When it comes to culinary offerings, this Canadian city is surely spoiled (poutine, anyone?): just browse through our picks of spots serving the best brunch in Toronto to get an idea of what kind of gastronomical excellence you're about to be treated to.
The city’s diverse cultural landscape allows foodies the luxury of never having to settle for bland when it comes to choosing a great restaurant – especially when it comes to midday meals. Every neighborhood is home to a hidden gem that's waiting to be discovered by the hungover and the hungry (the city's nightlife scene will undoubtedly leave you begging for a pancake or three the next morning). Whether you prefer the tried and true classics or are looking to step out of your comfort zone, Toronto's melting pot of cuisine will deliver.
RECOMMENDED: Full guide to the best restaurants in Toronto
Best brunch in Toronto
What is it: This funky, French bistro lends whimsical flare to the space that previously housed neighborhood favorite, the Harbord Room. Chef Victor Barry has created a menu with food that is familiar but has an elevated twist, with the likes of truffle scrambled eggs, smoked trout crepes and a rich croque madame.

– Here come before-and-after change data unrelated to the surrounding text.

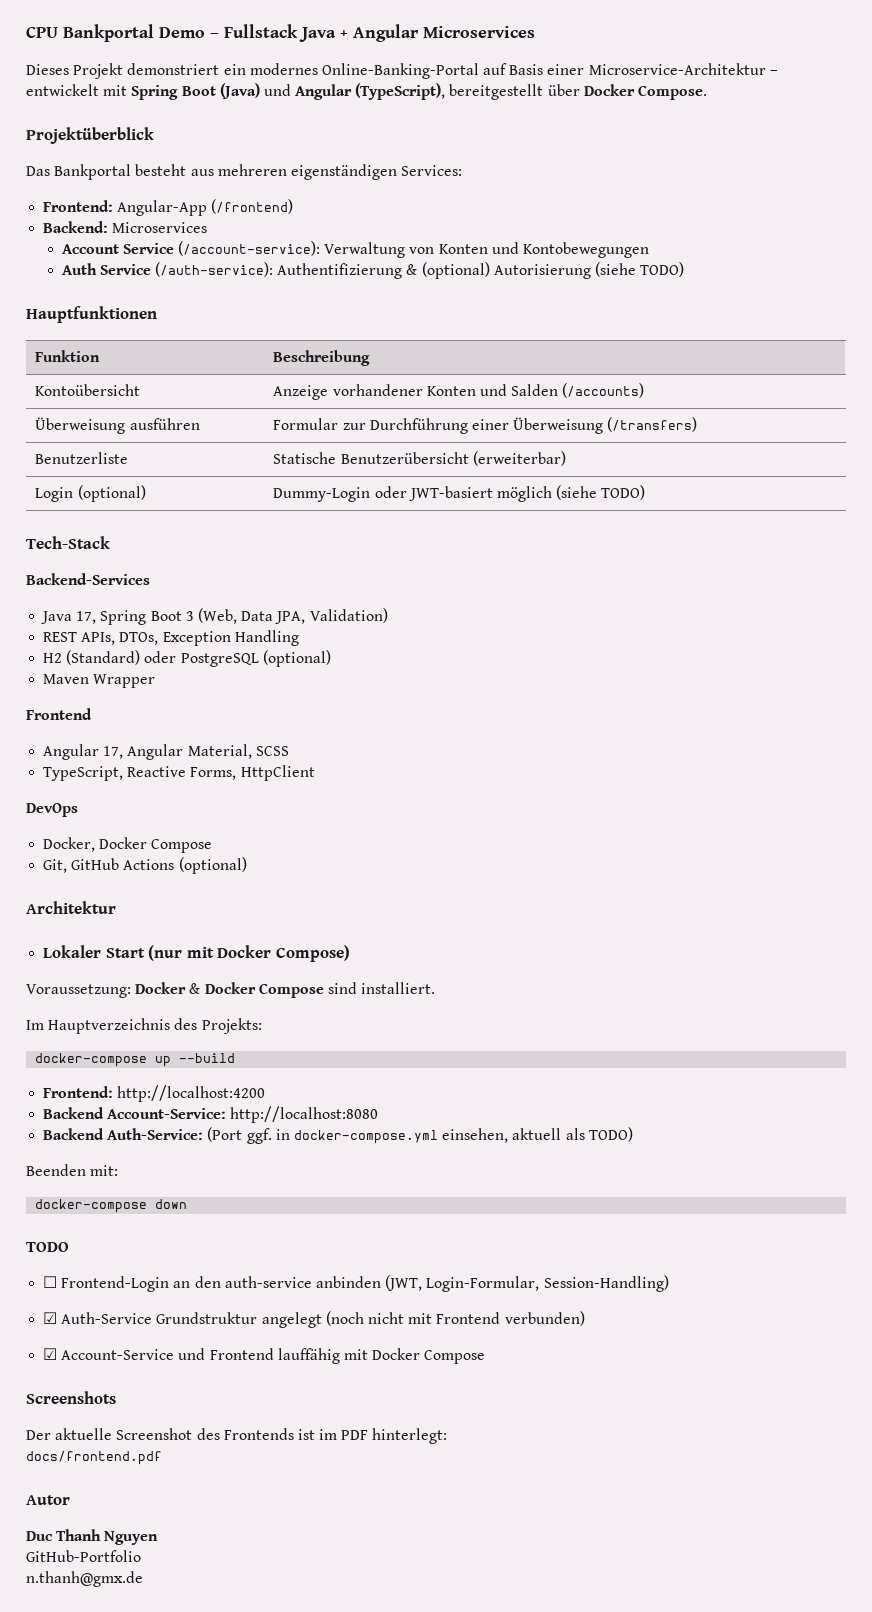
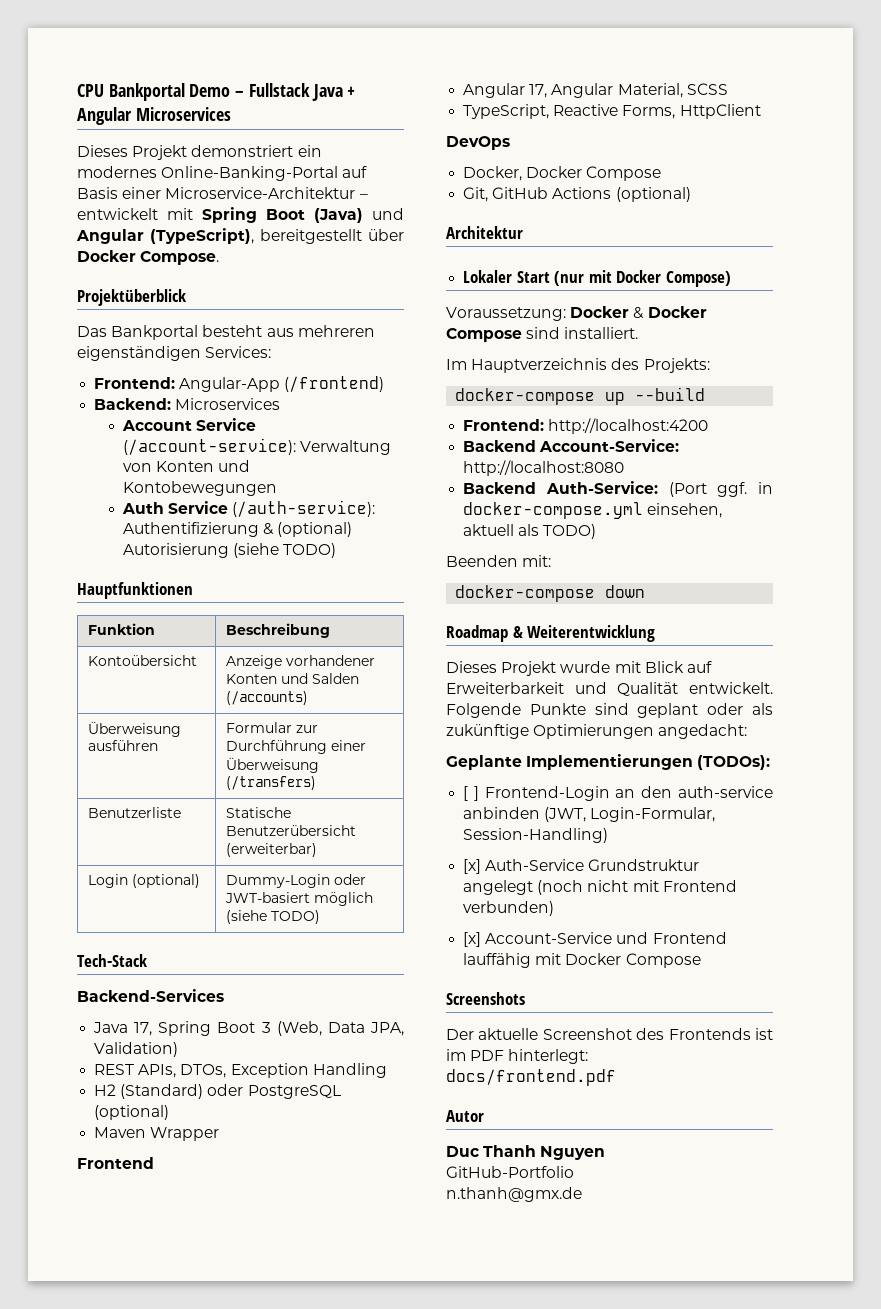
- TODO
- ☐ Frontend-Login an den auth-service anbinden (JWT, Login-Formular, Session-Handling)
+ Roadmap & Weiterentwicklung
+ Dieses Projekt wurde mit Blick auf Erweiterbarkeit und Qualität entwickelt. Folgende Punkte sind geplant oder als zukünftige Optimierungen angedacht:
+ Geplante Implementierungen (TODOs):
+ [ ] Frontend-Login an den auth-service anbinden (JWT, Login-Formular, Session-Handling)
- ☑ Auth-Service Grundstruktur angelegt (noch nicht mit Frontend verbunden)
+ [x] Auth-Service Grundstruktur angelegt (noch nicht mit Frontend verbunden)
- ☑ Account-Service und Frontend lauffähig mit Docker Compose
+ [x] Account-Service und Frontend lauffähig mit Docker Compose

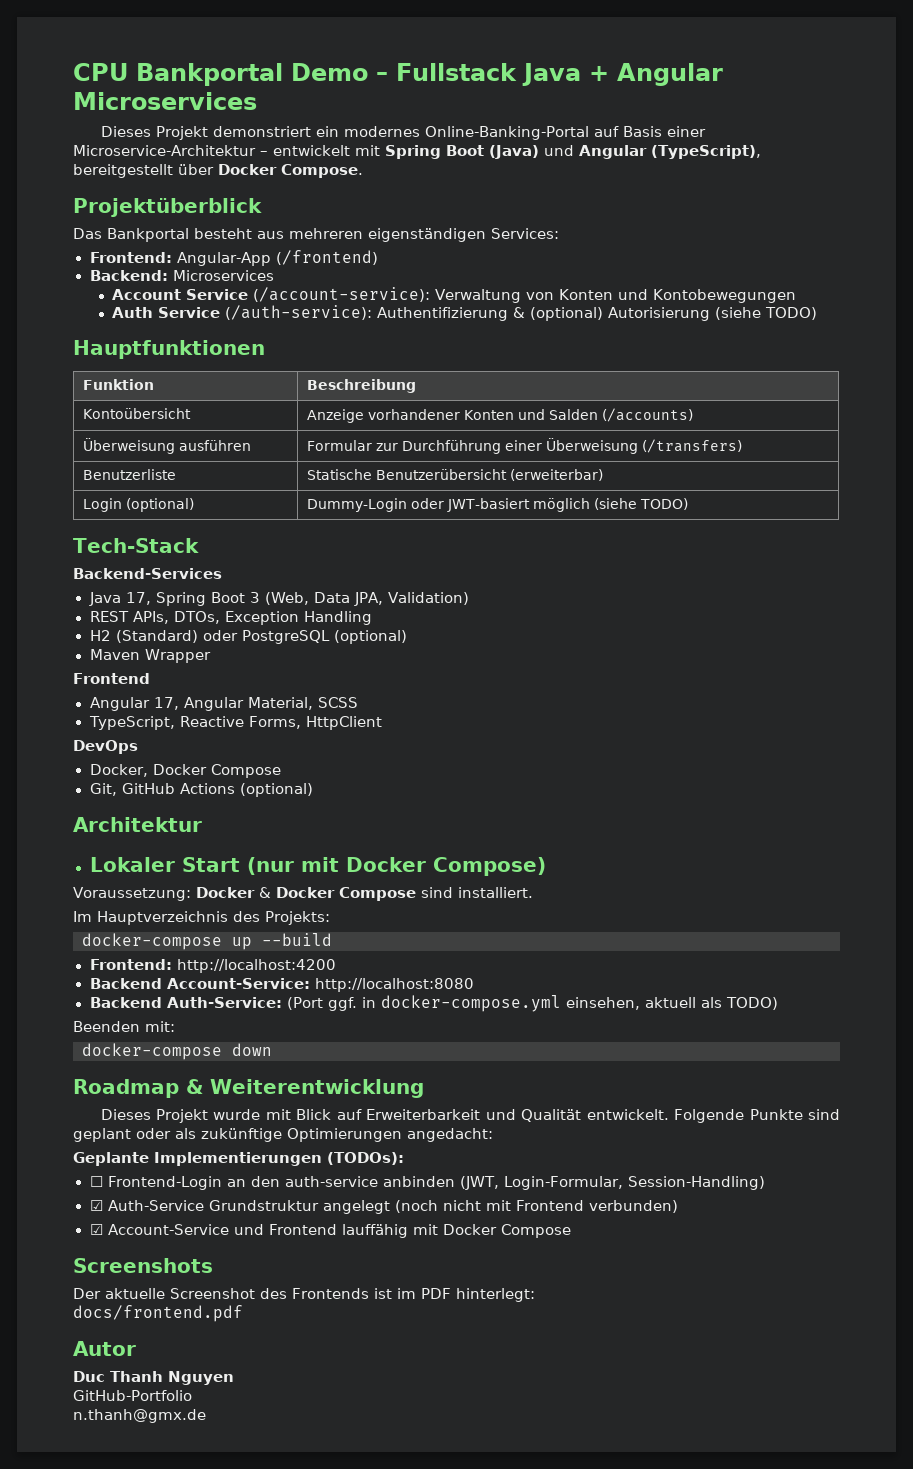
- [ ] Frontend-Login an den auth-service anbinden (JWT, Login-Formular, Session-Handling)
+ ☐ Frontend-Login an den auth-service anbinden (JWT, Login-Formular, Session-Handling)
- [x] Auth-Service Grundstruktur angelegt (noch nicht mit Frontend verbunden)
+ ☑ Auth-Service Grundstruktur angelegt (noch nicht mit Frontend verbunden)
- [x] Account-Service und Frontend lauffähig mit Docker Compose
+ ☑ Account-Service und Frontend lauffähig mit Docker Compose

Why go: If you're looking to treat yourself to a nice Sunday brunch, come here. Cancan’s playful design and refined brunch menu strike the perfect balance between feeling fancy and not taking yourself too seriously. Reservations strongly recommended.
What is it: Thai food for brunch? Yes, please! Kiin’s menu is inspired by royal Thai cuisine and offers a unique brunch experience in the heart of downtown Toronto. From small, shareable plates to larger mains, flavors and textures are expertly combined to create dishes that will take you on a culinary adventure before it’s even noon.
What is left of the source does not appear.